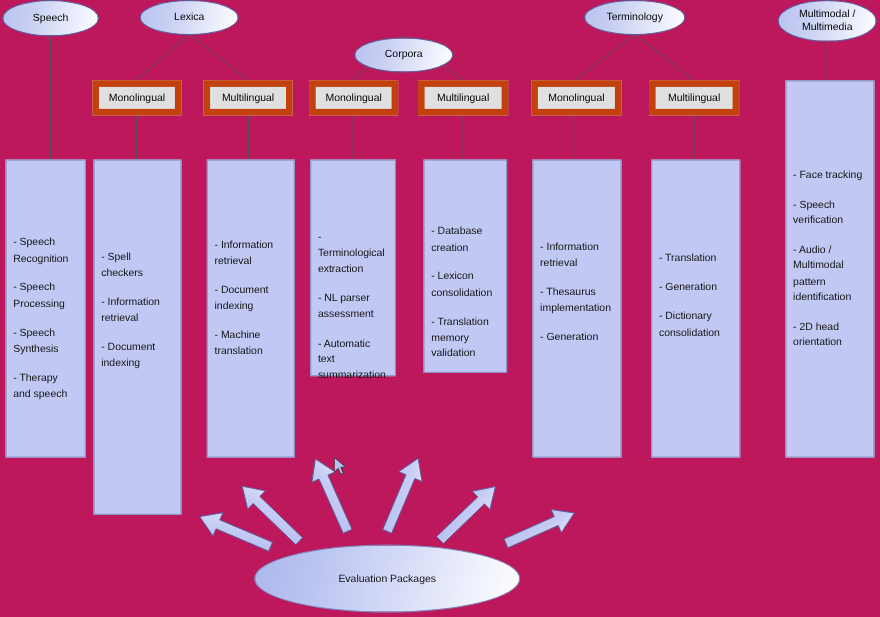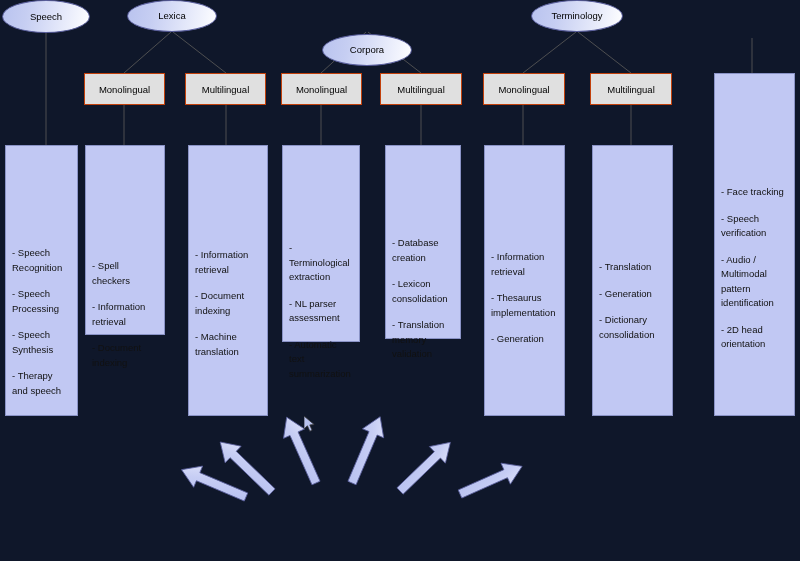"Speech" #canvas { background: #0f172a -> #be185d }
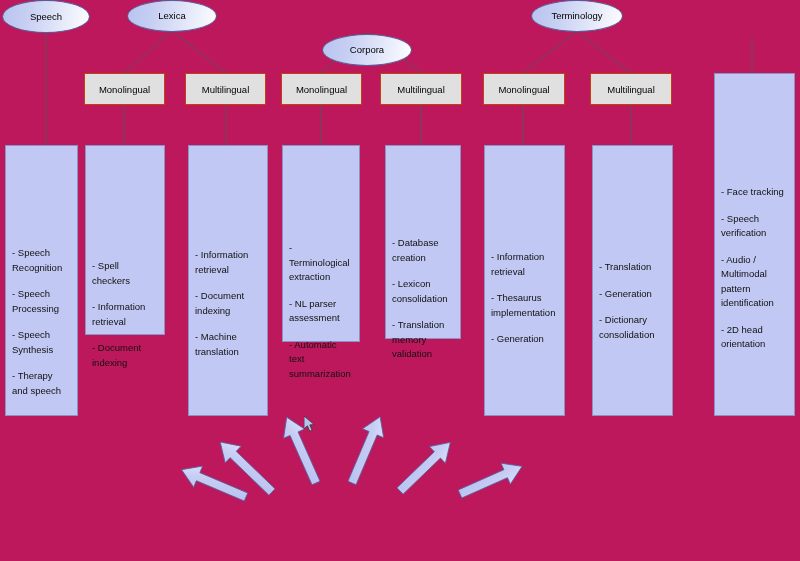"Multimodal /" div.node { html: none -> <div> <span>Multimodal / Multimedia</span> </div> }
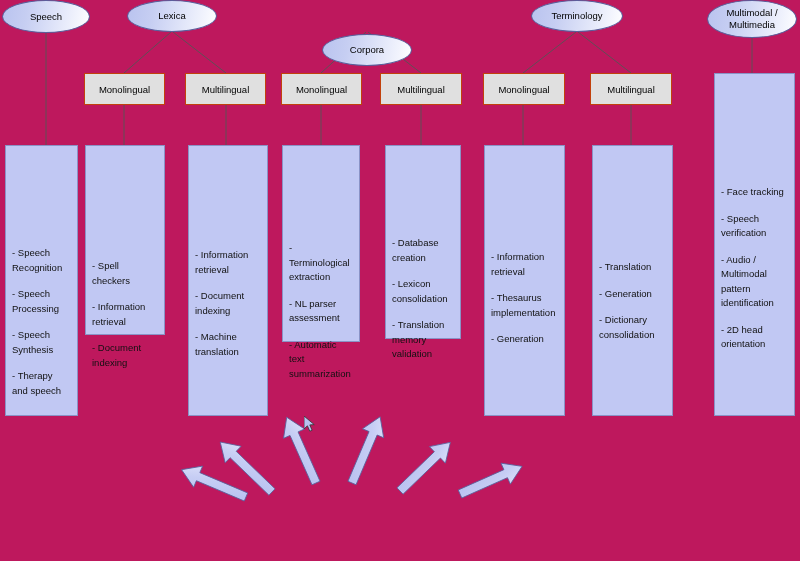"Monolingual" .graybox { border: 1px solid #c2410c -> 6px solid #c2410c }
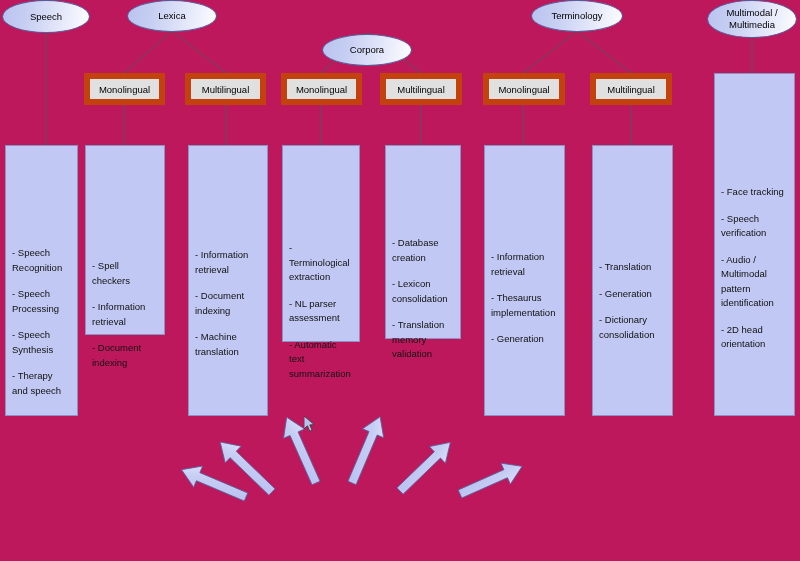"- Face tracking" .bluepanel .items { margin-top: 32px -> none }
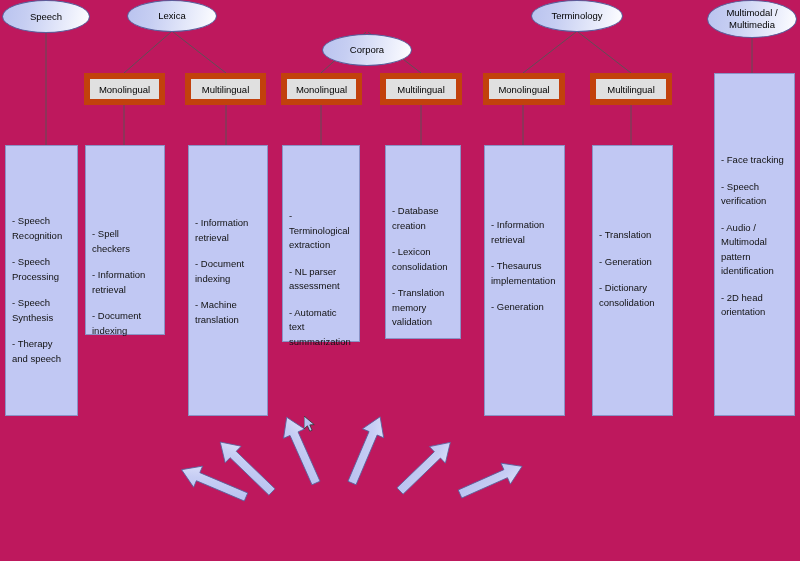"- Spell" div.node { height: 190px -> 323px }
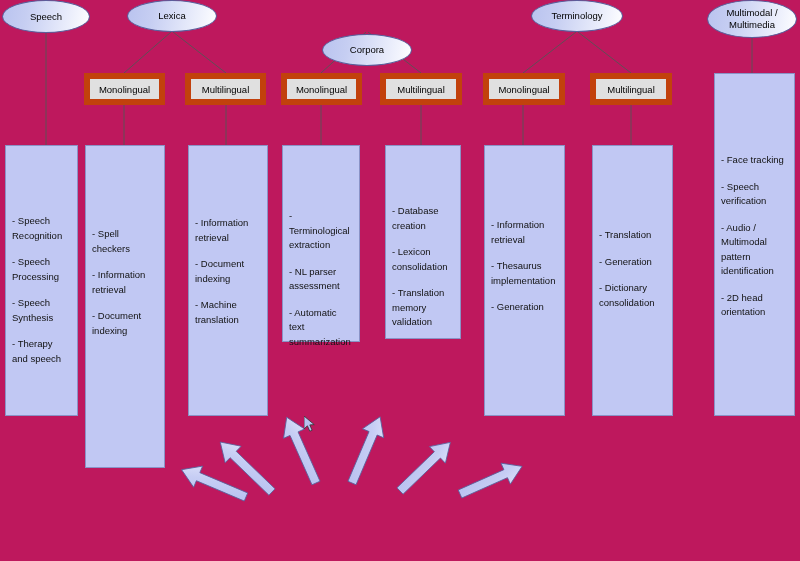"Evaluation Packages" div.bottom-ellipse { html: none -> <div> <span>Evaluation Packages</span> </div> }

_ _ _ _

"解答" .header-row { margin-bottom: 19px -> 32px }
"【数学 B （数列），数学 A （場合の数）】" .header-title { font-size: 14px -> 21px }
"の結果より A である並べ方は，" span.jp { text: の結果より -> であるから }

_ _ _ _

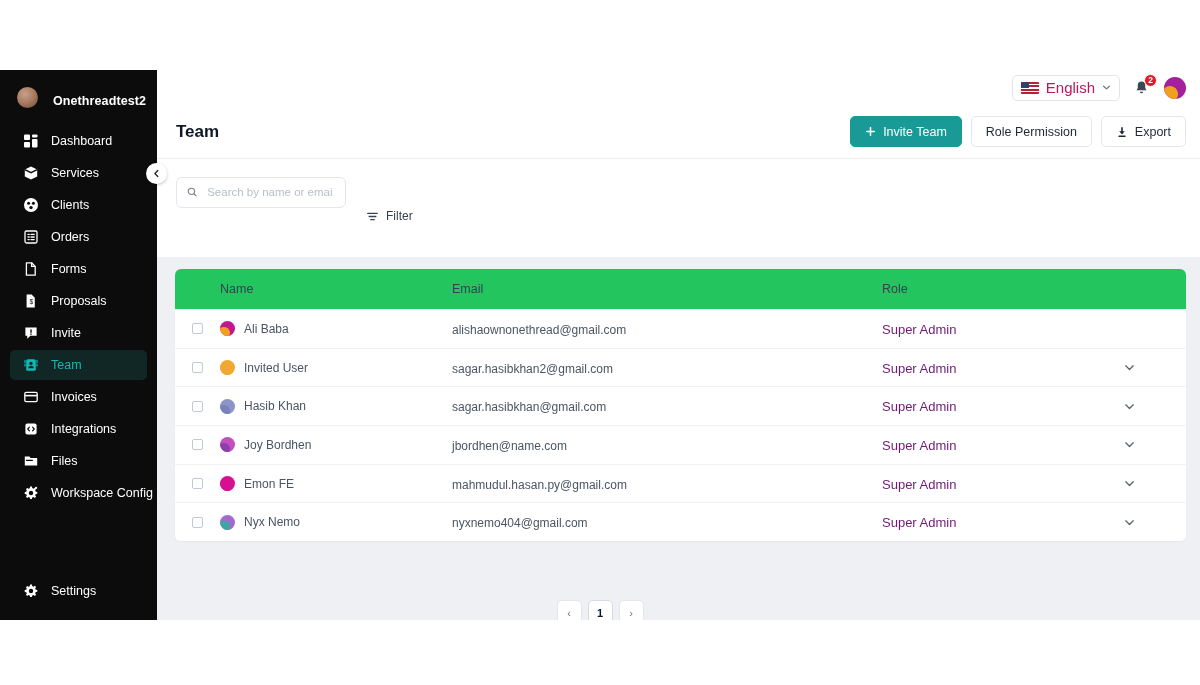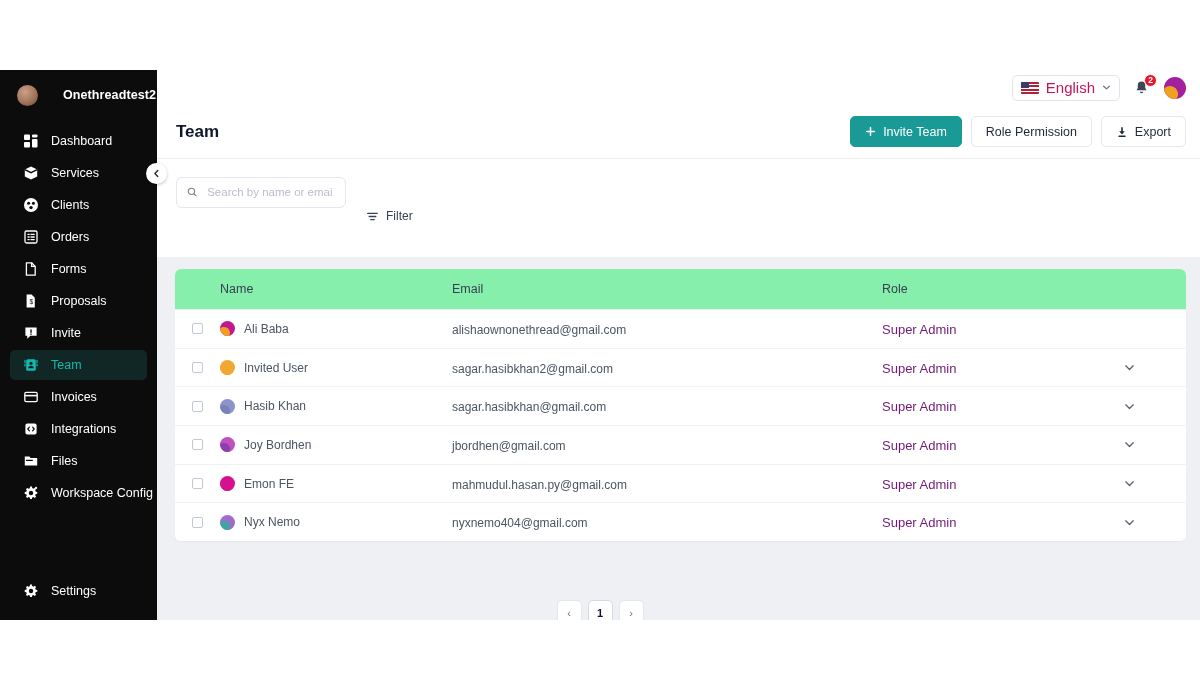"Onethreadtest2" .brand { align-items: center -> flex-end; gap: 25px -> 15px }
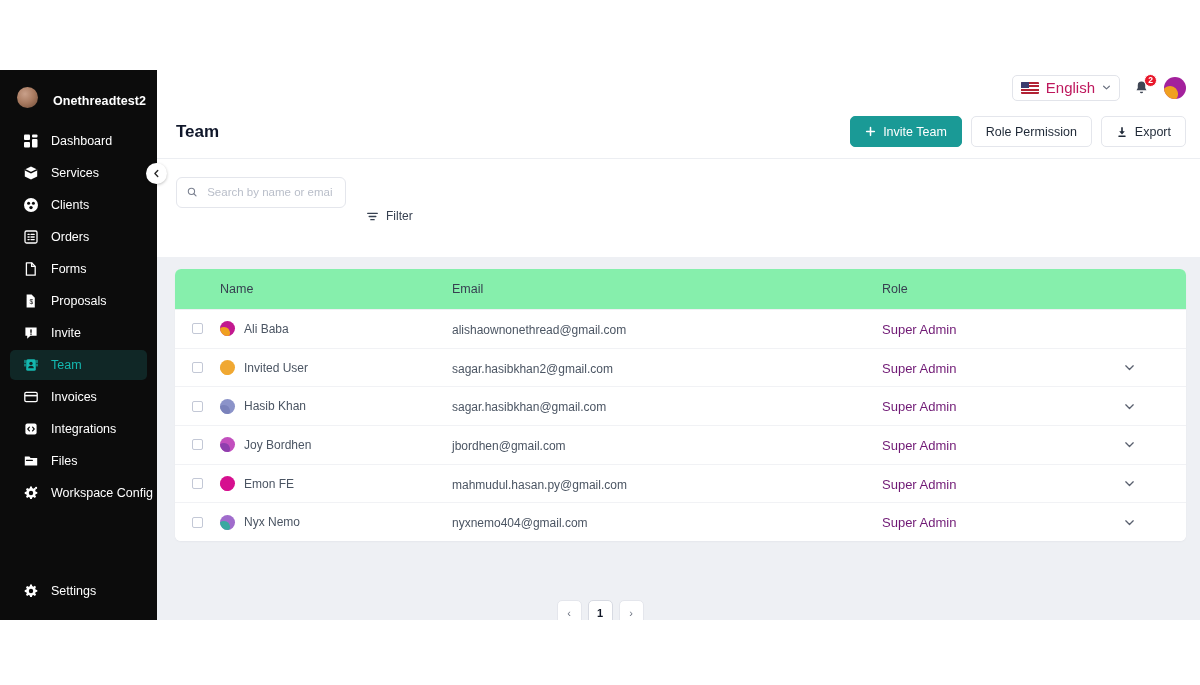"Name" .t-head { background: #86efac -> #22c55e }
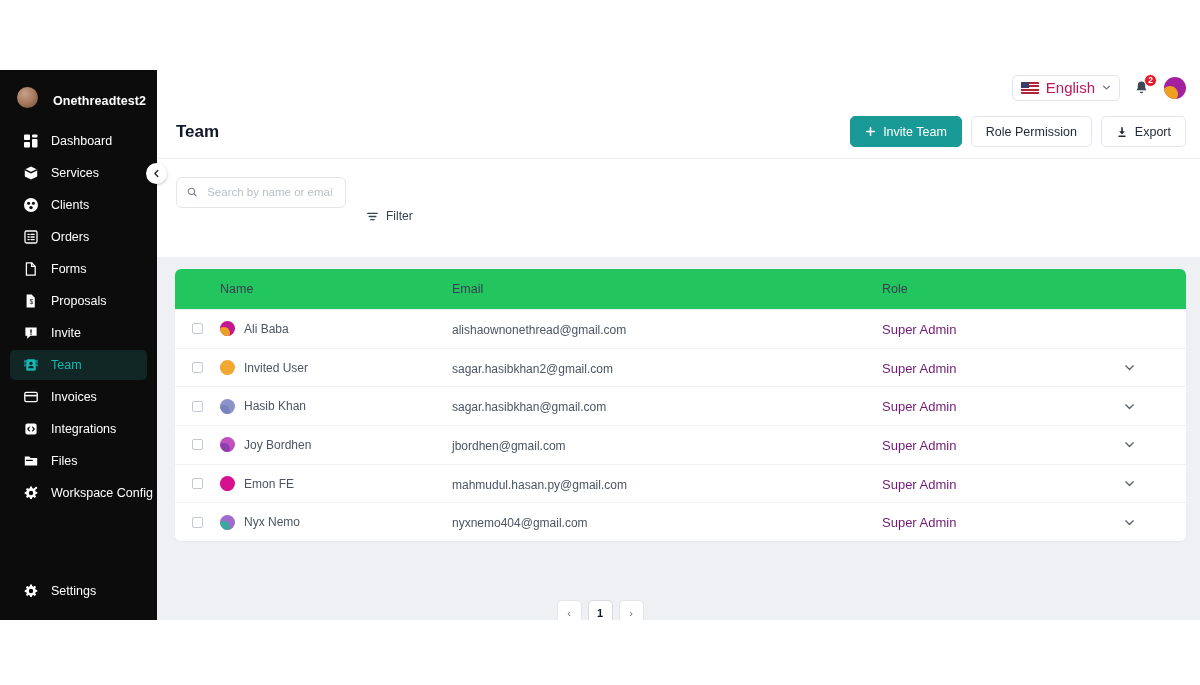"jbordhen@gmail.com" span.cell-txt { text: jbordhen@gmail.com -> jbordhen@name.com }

_ _ _ _

Write out word for word the lines above that run from the one with "align-items: center ->" to the one with "text: jbordhen@gmail.com ->". Include both end lines; exclude the images.

"Onethreadtest2" .brand { align-items: center -> flex-end; gap: 25px -> 15px }
"Name" .t-head { background: #86efac -> #22c55e }
"jbordhen@gmail.com" span.cell-txt { text: jbordhen@gmail.com -> jbordhen@name.com }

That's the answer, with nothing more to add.